Que cherche notre ami, le chanteur Sting, en soutenant le leader d’extrême-droite Raoni Metuktire dans son vain combat contre la mondialisation ?

Peut-on décemment, au vingt-et-unième siècle, supporter de voir ces fascistes Indiens refuser de se mélanger et risquer de déstabiliser le marché du bois exotique ?


Le risque ? Le risque terrible de ne pas pouvoir changer le parquet de l’appartement de Dubaï à un prix décent du fait de quelques idéologues bouseux souhaitant préserver une identité fantasmée.


Ces Indiens, qui refusent déjà leur appellation, par rejet de l’autre, et qui s’affublent eux-mêmes du terme de « native », comme si, être né quelque part, pour celui qui est né, n’était autre chose qu’un hasard. (Dû en l’occurrence à une méconnaissance totale des progrès de la contraception et de l’avortement des indien-ne-s asservi-e-s par le patriarcat peau-rouge).


Pour préserver quoi ? Leur mode de vie archaïque refusant la modernité, leurs gènes menacées de consanguinité et leurs coutumes ridicules ?
Soyons sérieux, Il n’y a, de toute manière, (et comme le prouvent de nombreuses études à peine financées par nous-mêmes, les mondialistes) pas d’Indien de souche puisqu’ils sont eux-mêmes des migrants de Chine venus par le détroit de Béring.


Eh oui ! Tou-te-s migrant-e-s ! Tous bactéries ! Tous atomes ! Tous pareils les fachos !

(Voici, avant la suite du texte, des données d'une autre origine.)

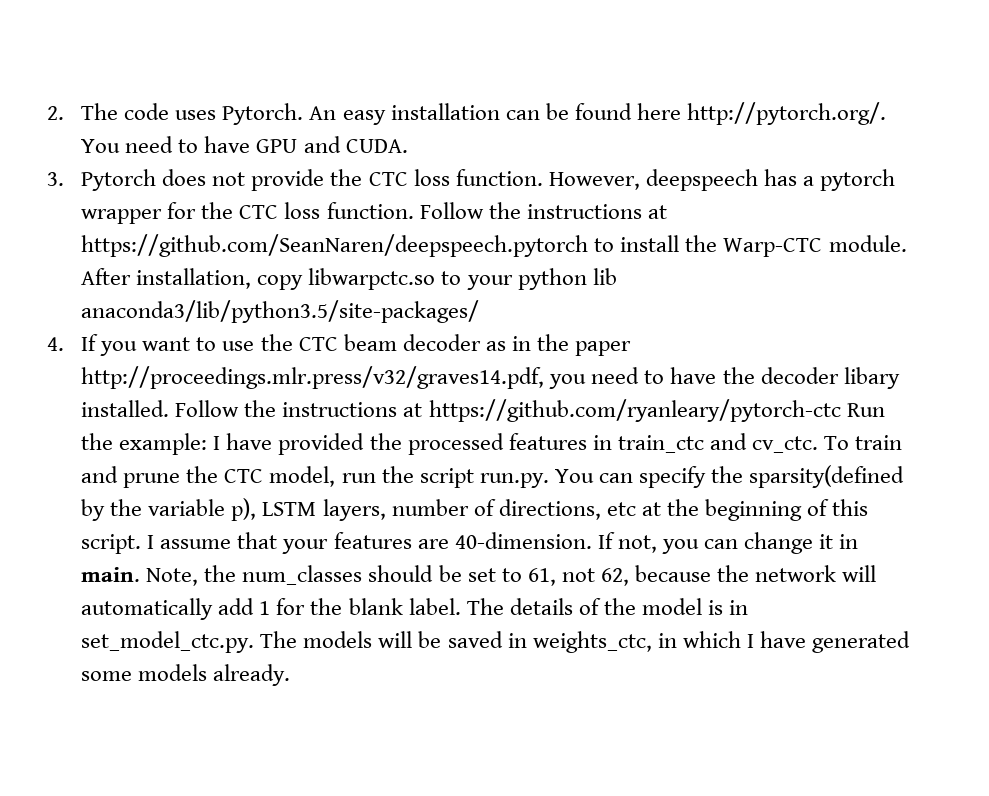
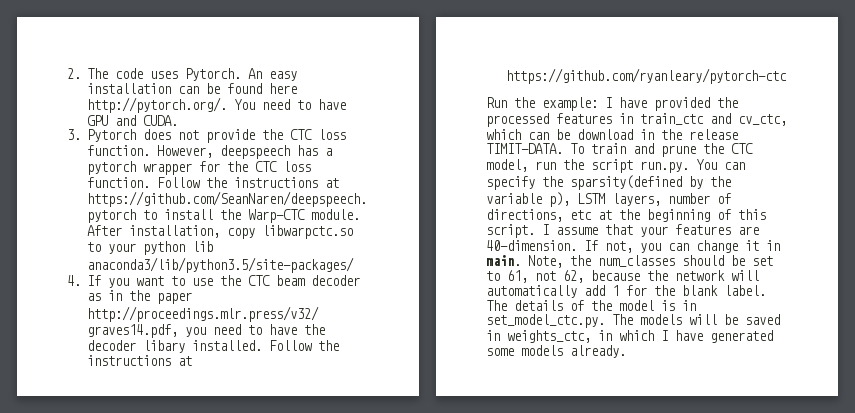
(841, 410) none -> (787, 76) //
[751,436,818,453] cv_ctc. -> [738,114,787,126] [486,129,738,140] [486,143,563,154] cv_ctc, which can be download in the release TIMIT-DATA.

Comment refuser la véritable opportunité économique s’offrant aux locaux de bénéficier du vivre ensemble avec les tractopelles ? Les services, nombreux, à offrir aux villages de pionniers et de chercheurs d’or, les villes de tôle ondulée, l’aventure des bars et des bordels improvisés, la bouffe industrielle importée, et à terme, ces belles mégapoles couvertes d’enseignes mondialisées au centre des bidonvilles, toutes ces merveilles ne valent-elles pas le sacrifice de quelques arbres pourris ?


Enfin, qui sont ces peuples refusant le mélange pour d’obscures raisons idéologiques nauséabondes, qui ne sont pas sans nous rappeler les heures les plus sombres du sous-bois exotique ?


Nous le disons haut et fort, Adolf Raoni, no pasaran pour les fachos du Mato Grosso ! Tu ne passeras pas, tu n’empêcheras pas le grand mélange de l’humanité et l’exploitation de chaque parcelle de vivant, de chaque parcelle de planète.